● **PROBLEM STATEMENT**
How many lines in the entries below contain the word "place"? Answer with the number and nothing else.

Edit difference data
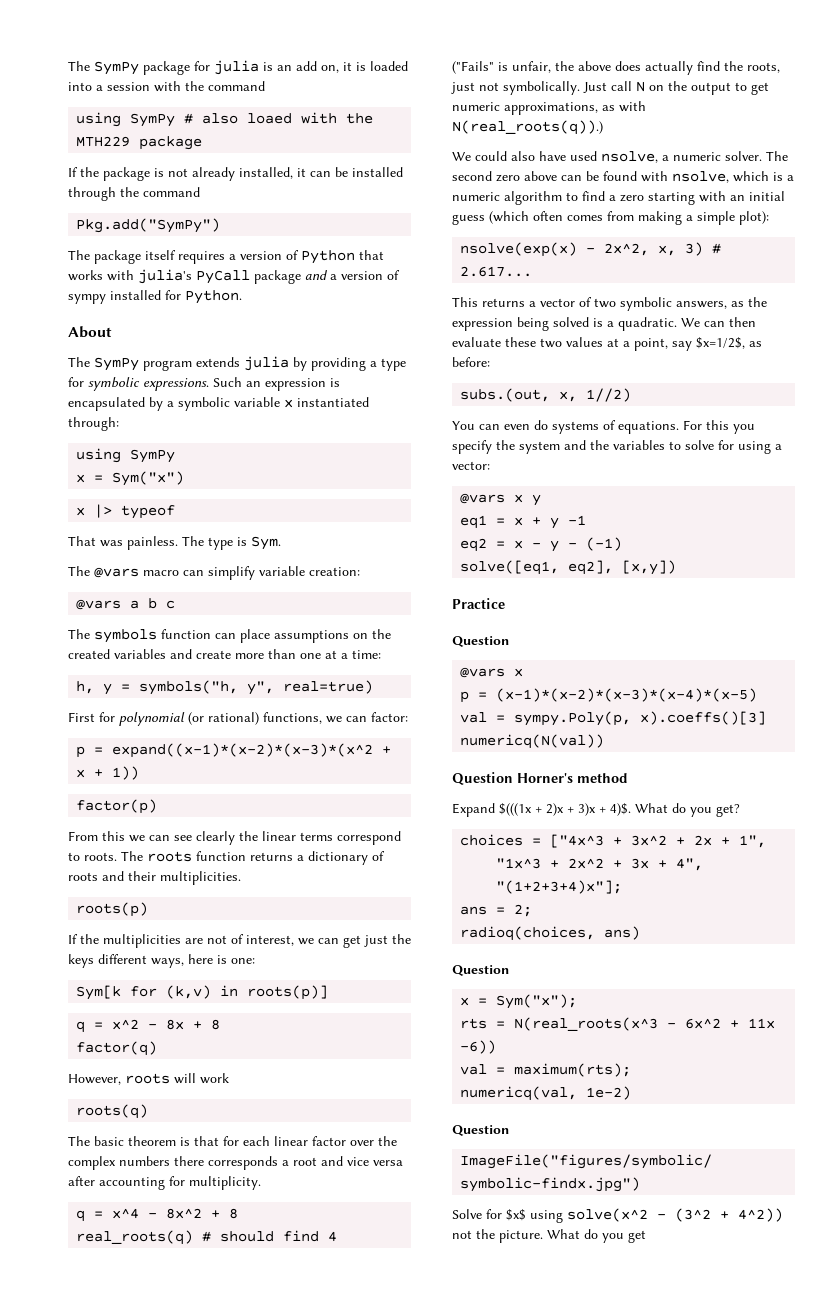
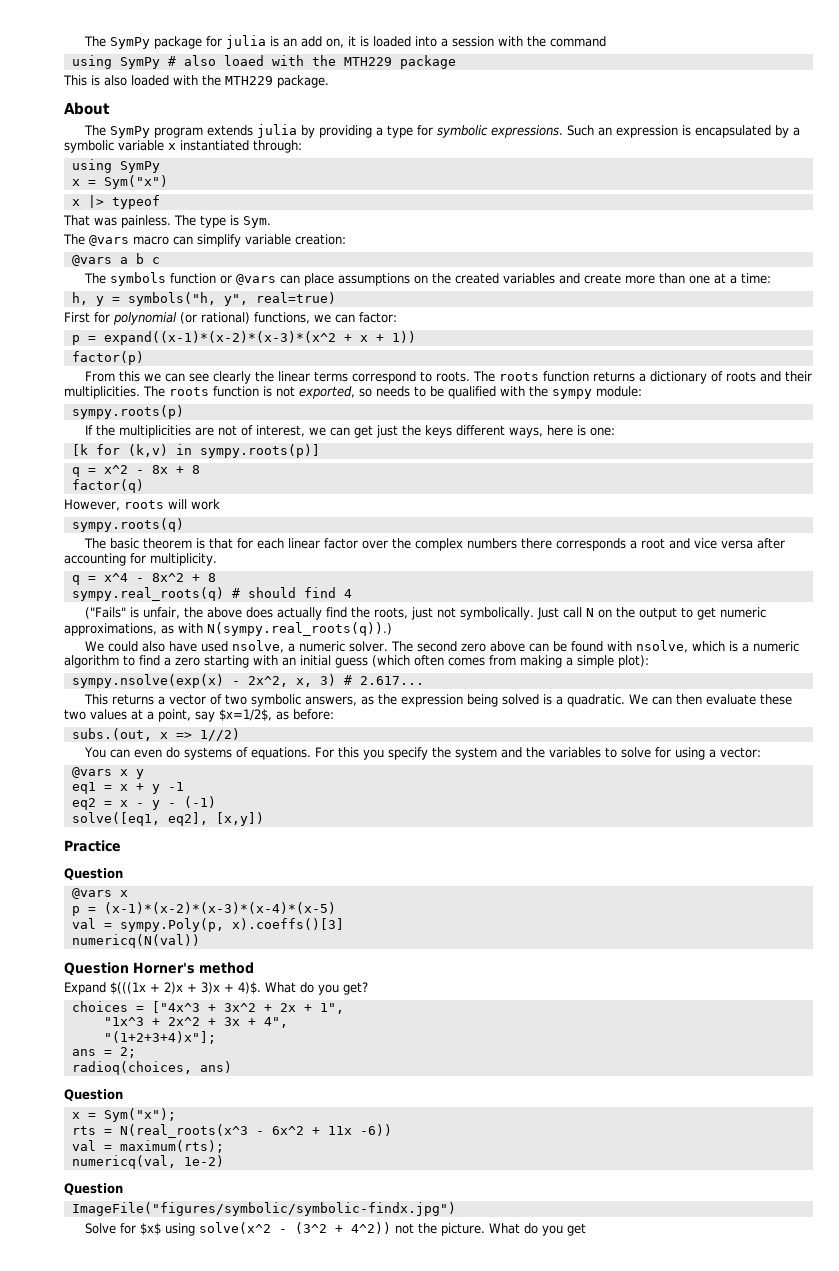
- If the package is not already installed, it can be installed through the command
- Pkg.add("SymPy")
- The package itself requires a version of Python that works with julia's PyCall package and a version of sympy installed for Python.
+ This is also loaded with the MTH229 package.
- The symbols function can place assumptions on the created variables and create more than one at a time:
+ The symbols function or @vars can place assumptions on the created variables and create more than one at a time:
- The roots function returns a dictionary of roots and their multiplicities.
- roots(p)
+ The roots function returns a dictionary of roots and their multiplicities. The roots function is not exported, so needs to be qualified with the sympy module:
+ sympy.roots(p)
- Sym[k for (k,v) in roots(p)]
+ [k for (k,v) in sympy.roots(p)]
- roots(q)
+ sympy.roots(q)
- real_roots(q) # should find 4
+ sympy.real_roots(q) # should find 4
- Just call N on the output to get numeric approximations, as with N(real_roots(q)).)
+ Just call N on the output to get numeric approximations, as with N(sympy.real_roots(q)).)
- nsolve(exp(x) - 2x^2, x, 3) # 2.617...
+ sympy.nsolve(exp(x) - 2x^2, x, 3) # 2.617...
- subs.(out, x, 1//2)
+ subs.(out, x => 1//2)

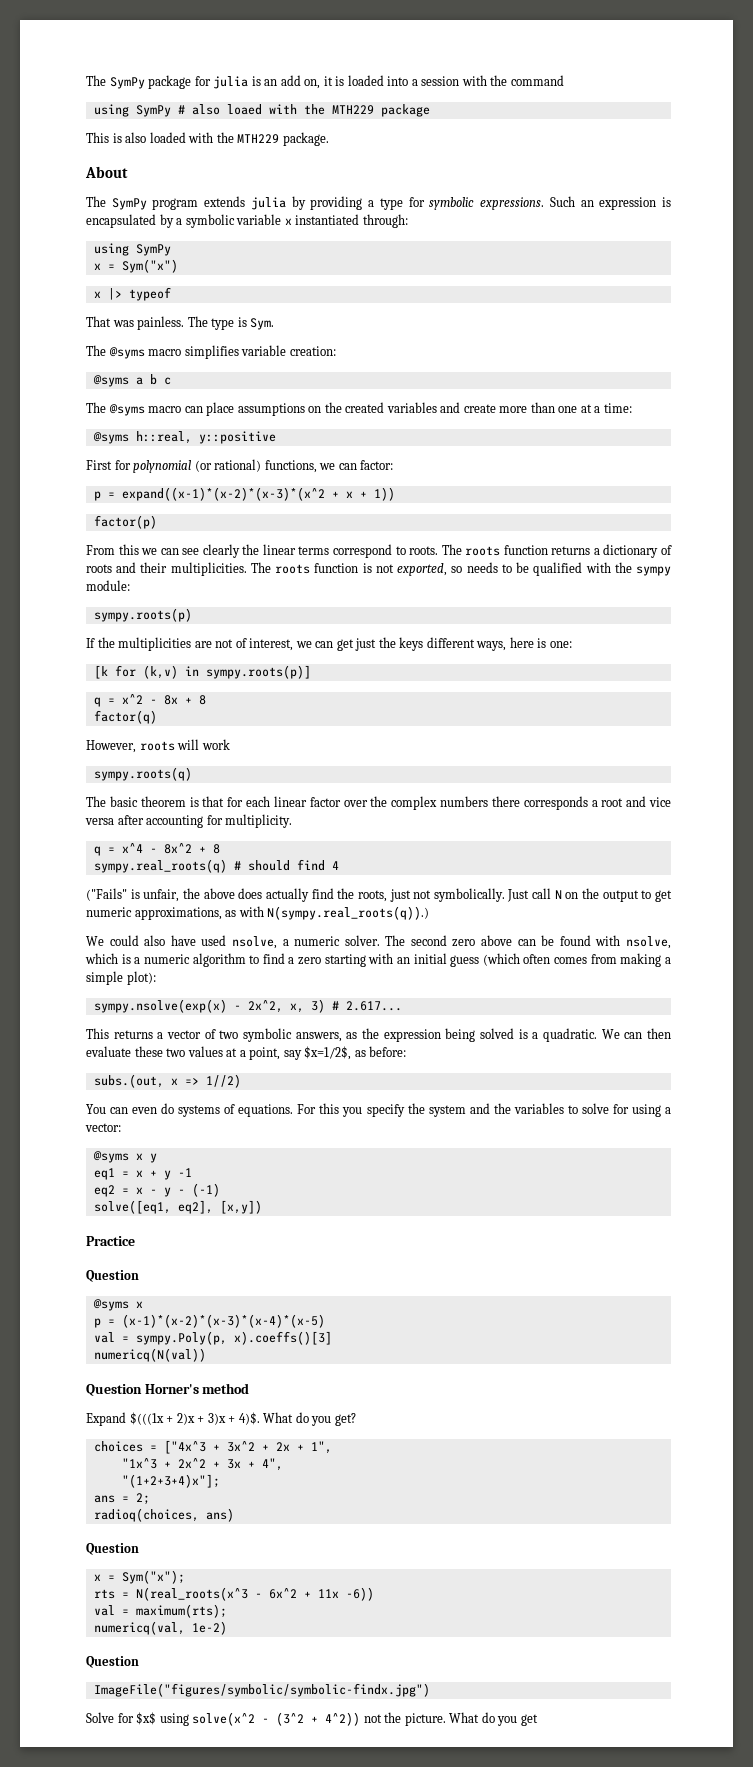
- The @vars macro can simplify variable creation:
+ The @syms macro simplifies variable creation:
- @vars a b c
+ @syms a b c
- The symbols function or @vars can place assumptions on the created variables and create more than one at a time:
+ The @syms macro can place assumptions on the created variables and create more than one at a time:
- h, y = symbols("h, y", real=true)
+ @syms h::real, y::positive
- @vars x y
+ @syms x y
  Practice
  Question
- @vars x
+ @syms x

● **ANSWER AREA**
4